[Itemized modification records]
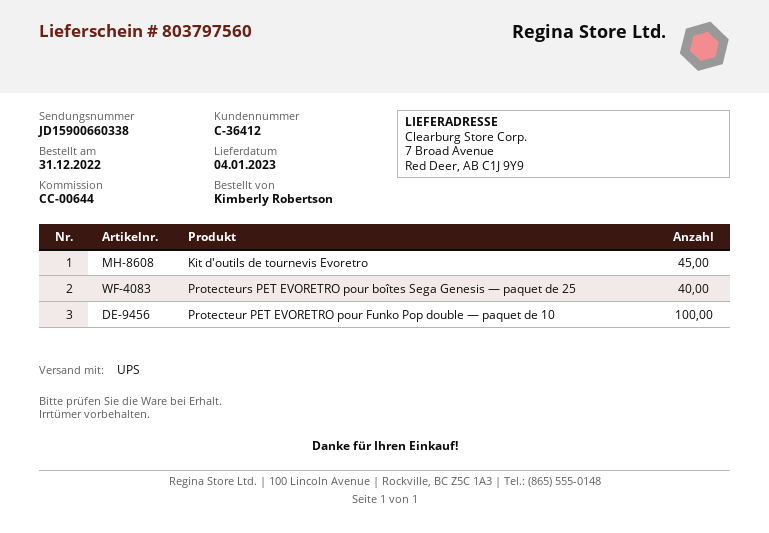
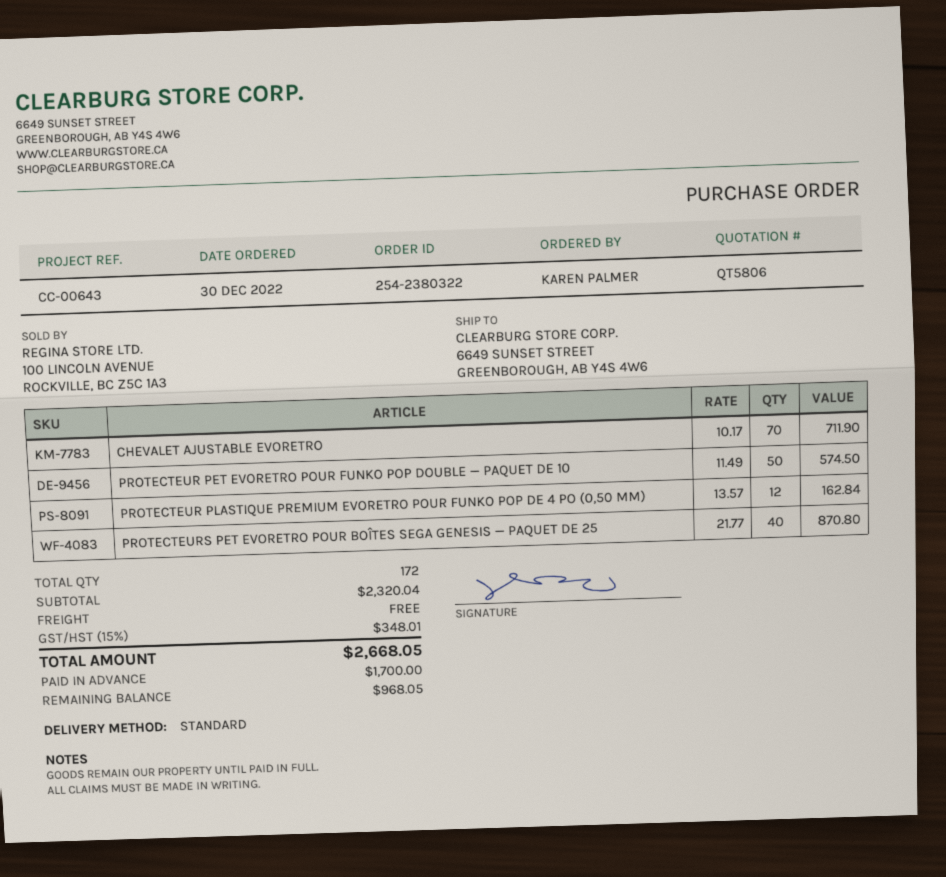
order date: 2022-12-31 -> 2022-12-30
reference: CC-00644 -> CC-00643
ordered by: Kimberly Robertson -> KAREN PALMER
shipping method: UPS -> standard
ship to: 7 Broad Avenue, Red Deer, AB C1J 9Y9 -> 6649 SUNSET STREET, GREENBOROUGH, AB Y4S 4W6
Kit d'outils de tournevis Evoretro: 45 -> none
Protecteur PET EVORETRO pour Funko Pop double — paquet de 10: 100 -> 50
CHEVALET AJUSTABLE EVORETRO: none -> 70
PROTECTEUR PLASTIQUE PREMIUM EVORETRO POUR FUNKO POP DE 4 PO (0,50 MM): none -> 12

#### Task objective:
Exactly as written, reproduce all of the entries while dropping the pictures.

#### Output of the exercise:
order date: 2022-12-31 -> 2022-12-30
reference: CC-00644 -> CC-00643
ordered by: Kimberly Robertson -> KAREN PALMER
shipping method: UPS -> standard
ship to: 7 Broad Avenue, Red Deer, AB C1J 9Y9 -> 6649 SUNSET STREET, GREENBOROUGH, AB Y4S 4W6
Kit d'outils de tournevis Evoretro: 45 -> none
Protecteur PET EVORETRO pour Funko Pop double — paquet de 10: 100 -> 50
CHEVALET AJUSTABLE EVORETRO: none -> 70
PROTECTEUR PLASTIQUE PREMIUM EVORETRO POUR FUNKO POP DE 4 PO (0,50 MM): none -> 12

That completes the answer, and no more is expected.